Female lawmakers given ministerial posts in the reshuffle of Prime Minister Shinzo Abe’s Cabinet last month in the hope that more women on the team would shore up popular support for his Cabinet have turned out to be liabilities. Two of them have resigned after being accused of breaking basic rules in the Public Offices Election Law while two others are under the spotlight for their suspected ties to ultra-rightist groups.

It is inexcusable for Cabinet ministers to provide financial and material benefits to voters in their home constituencies. Neither former Trade and Industry Minister Yuko Obuchi nor former Justice Minister Midori Matsushima was qualified to assume Cabinet positions in the first place.

Even more serious are the reported ties of Sanae Takaichi, internal affairs minister, and Eriko Yamatani, head of the National Public Safety Commission, to ultra-rightist organizations that are accused of engaging in acts of racial discrimination. One of these groups has repeatedly threatened and harassed Korean residents in Japan, and some of its members have been accused of criminal offenses.

Yamatani has been photographed with one such offender. When she spoke at the Foreign Correspondents’ Club of Japan, Yamatani avoided giving her opinion when asked by members of the foreign press what she thought of the Zaitokutai group’s activities.

Political leaders in a democracy bear an obligation to maintain the fight against terrorism, which threatens freedom and diverse values. If lawmakers like Takaichi and Yamatani are committed to protecting freedom and democracy, they need to condemn the activities of ultra-rightist groups like Zaitokukai or Neo-Nazis. If lawmakers exhibit stances that allow such groups freedom of speech and recognize their existence within the realm of value relativism, such lawmakers could, under the common sense of Western countries, be viewed as enemies of freedom.

Prime Minister Shinzo Abe, with his intention to counter China, has reiterated that Japan shares such Western values as freedom, democracy, basic human rights and the rule of law. He has also reportedly proclaimed Japan’s intention to seek permanent membership in the United Nations Security Council as part of an attempt to expand his diplomacy on a global scale. Such remarks are an indication that his stupidity and egocentrism are beyond redemption.

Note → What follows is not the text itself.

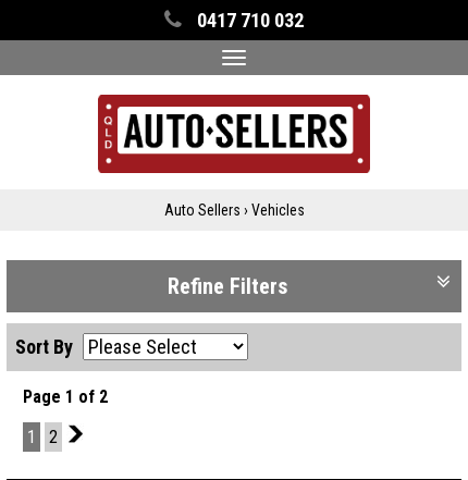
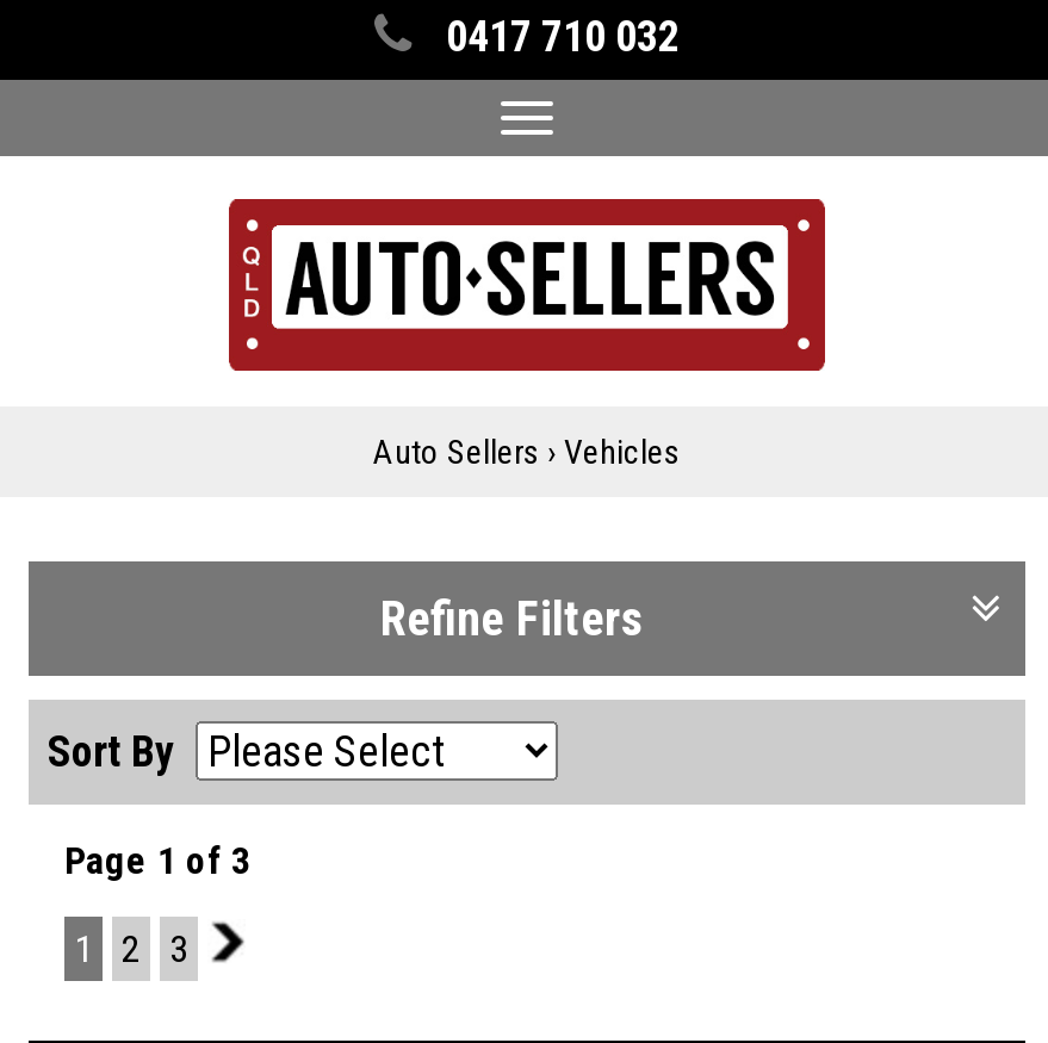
[23,386,108,407] Page 1 of 2 -> [64,837,250,882] Page 1 of 3
none -> [169,925,188,971] 3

The permanent members of the UNSC are an exclusive club comprising the victors of World War II. It is hardly possible that they would welcome a nation whose leader denies its wartime aggression and atrocities. The head of a Cabinet whose members sympathize with racial discrimination and historical revisionism can hardly win international trust by merely voicing his support for freedom and democracy.

The prime minister claims that the Asahi Shimbun’s erroneous reporting on the issue of sexual servitude involving the Imperial Japanese military damaged Japan’s national honor. But his remarks when viewed from overseas are off the mark. What makes Japan unfathomable to the eyes of the world is its politicians who spend so much energy denying the nation’s responsibility for its past sinful acts.

A large gap has emerged between Japanese and foreign media in their appraisal of Japan’s political scene. Some members of the Japanese media continue their onslaught against the Asahi Shimbun and try to spread their narcissistic view that Japan is “innocent” of charges leveled against it regarding its wartime behavior. Some members of the overseas media are growing skeptical as to whether Japan is indeed a champion of freedom and democracy.

It is quite strange that in this day and age of advanced information technology and globalization some Japanese media have retreated so far from coolheaded self-reflection. The danger lies in the fact that this phenomenon is taking place side by side with threats by those in power against members of the media that are critical of them.

In the final years of his life, the late political scientist Masao Maruyama witnessed the terror incidents committed by the Aum Shinrikyo cult. During one meeting with his disciples, Maruyama made an observation to the effect that he was not surprised when he saw the Aum followers, because when Japan was at the height of WWII, the whole nation resembled the Aum cult.

What he wanted to say, I presume, was that Japan’s freedom and democracy could be shoved aside when the nation’s deep-seated tendency of conformism spreads like wild fire.

It is pathetic that we have to quote the foreign media to criticize what is going on in this country. It is the job of members of the media and academics to tell people immersed in narcissism that they, in fact, have ugly aspects.

Jiro Yamaguchi is a professor of political science at Hosei University.